The forces, which already collaborate in areas of policing, including the investigation of serious and organised crime and homicides, have selected a Senior Management Team (SMT) of officers from participating forces to lead the service when it goes live on 31 March.

Chief Constable of Lincolnshire Police, Neil Rhodes, who oversees specialist operations in the region, said: “The first point to make is that the public will not notice any discernable difference in the service they receive from their police force. Our local response teams will always be first on the scene of an incident or crime. What we are doing is creating a greater pool of expertise and specialist skills for each of our forces to call upon when dealing with crime in our communities.
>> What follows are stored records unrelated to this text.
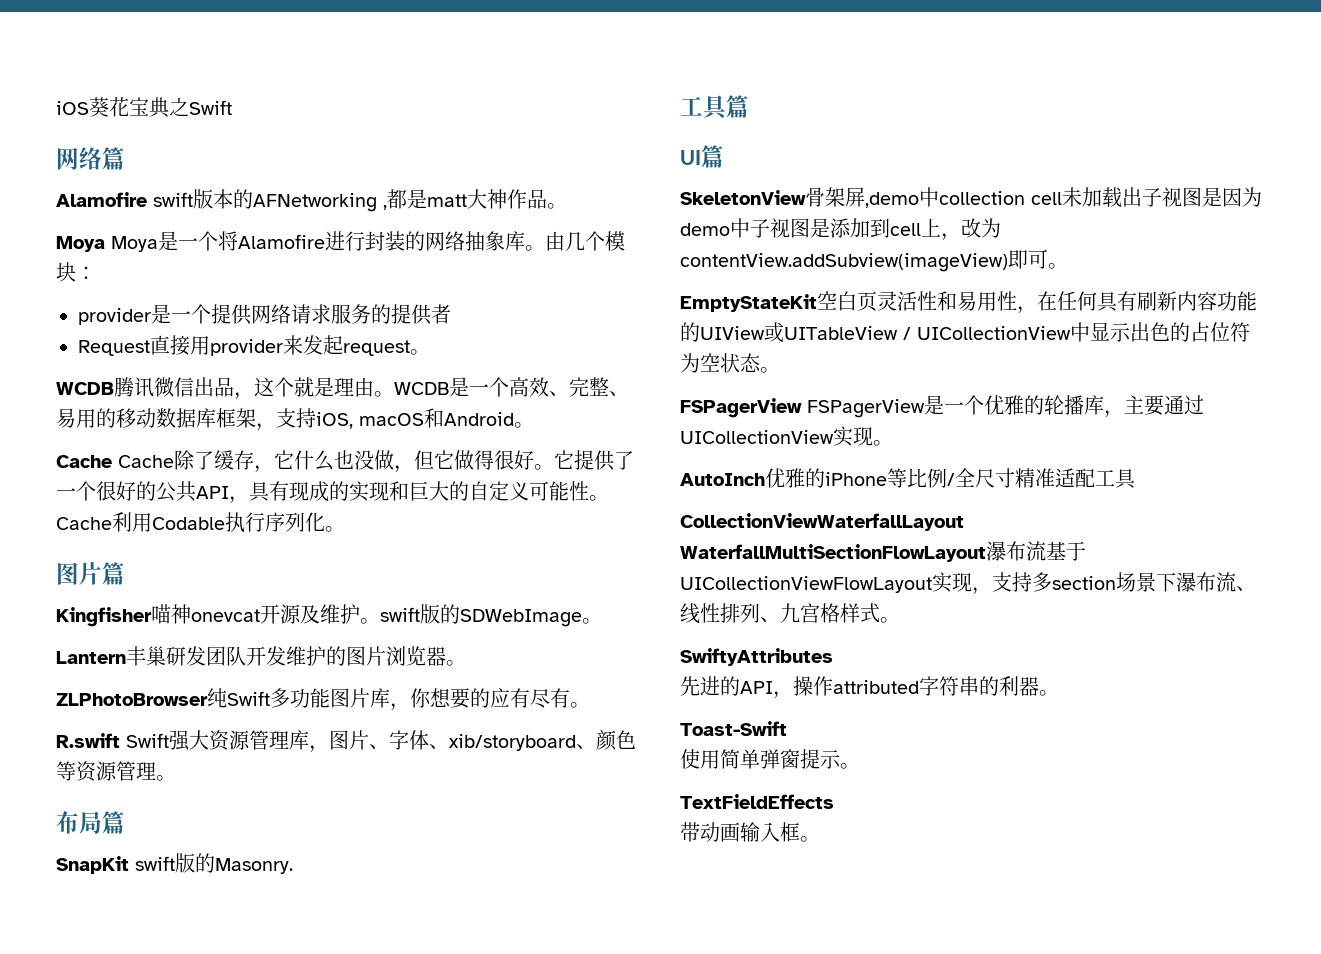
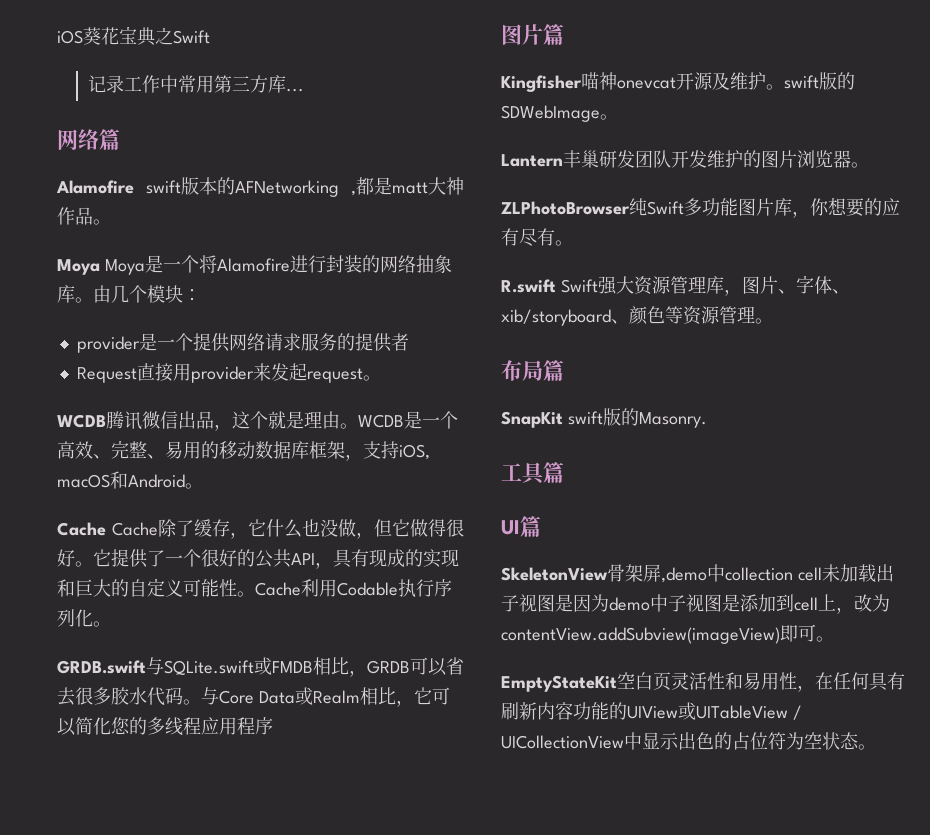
+ 记录工作中常用第三方库...
+ GRDB.swift与SQLite.swift或FMDB相比，GRDB可以省去很多胶水代码。与Core Data或Realm相比，它可以简化您的多线程应用程序
- FSPagerView FSPagerView是一个优雅的轮播库，主要通过UICollectionView实现。
- AutoInch优雅的iPhone等比例/全尺寸精准适配工具
- CollectionViewWaterfallLayout WaterfallMultiSectionFlowLayout瀑布流基于UICollectionViewFlowLayout实现，支持多section场景下瀑布流、线性排列、九宫格样式。
- SwiftyAttributes
- 先进的API，操作attributed字符串的利器。
- Toast-Swift
- 使用简单弹窗提示。
- TextFieldEffects
- 带动画输入框。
“While each of our individual forces has its own issues and areas of risk that we need to find local solutions to, it does not mean we have to address those issues in isolation and that is very largely what police collaboration is about. We have historically invoked mutual aid agreements to call on support from neighbouring forces when required, but this single regional structure will give us substantially more flexibility and resources than the old arrangements.

“A single command structure will mean that we have a clear view of policing needs and priorities right across the region, rather than four different assessments that only extend as far as our respective county borders.

“There will be some financial savings for the forces too, realised largely by having the streamlined command structure. Reducing the number of senior managers in OS will mean we have their policing experience and knowledge at our disposal to help bolster and sustain local policing.”

Assistant Chief Constables from each of the four forces will now prepare detailed plans for how the four key areas of operational support policing – command and control, public order, armed policing, strategic roads policing – will be managed.

Mr Rhodes said: “Each of us in the East Midlands forces know we can operate successful collaborations. We have done it time and again in many complex and sensitive areas of police work and the region is acknowledged as the country’s market leader in collaborative policing.

“What we are introducing here is a structure that will further enhance the service we provide to victims of crime and members of the public in general, irrespective of whether they live in Leicestershire, Lincolnshire, Northamptonshire or Nottinghamshire.”

Adam Simmonds, Northamptonshire’s Police and Crime Commissioner, said: “This is a big step forward for the East Midlands collaboration programme and is an essential weapon in the fight to protect our frontline services. It will help us streamline the way we work, remove unnecessary duplication and place us all in a better financial position.

“This latest programme for joint work with our neighbouring forces builds on the established, and highly effective, collaborative venture already in place in the region, further reducing costs and increasing resilience for the taxpayer.”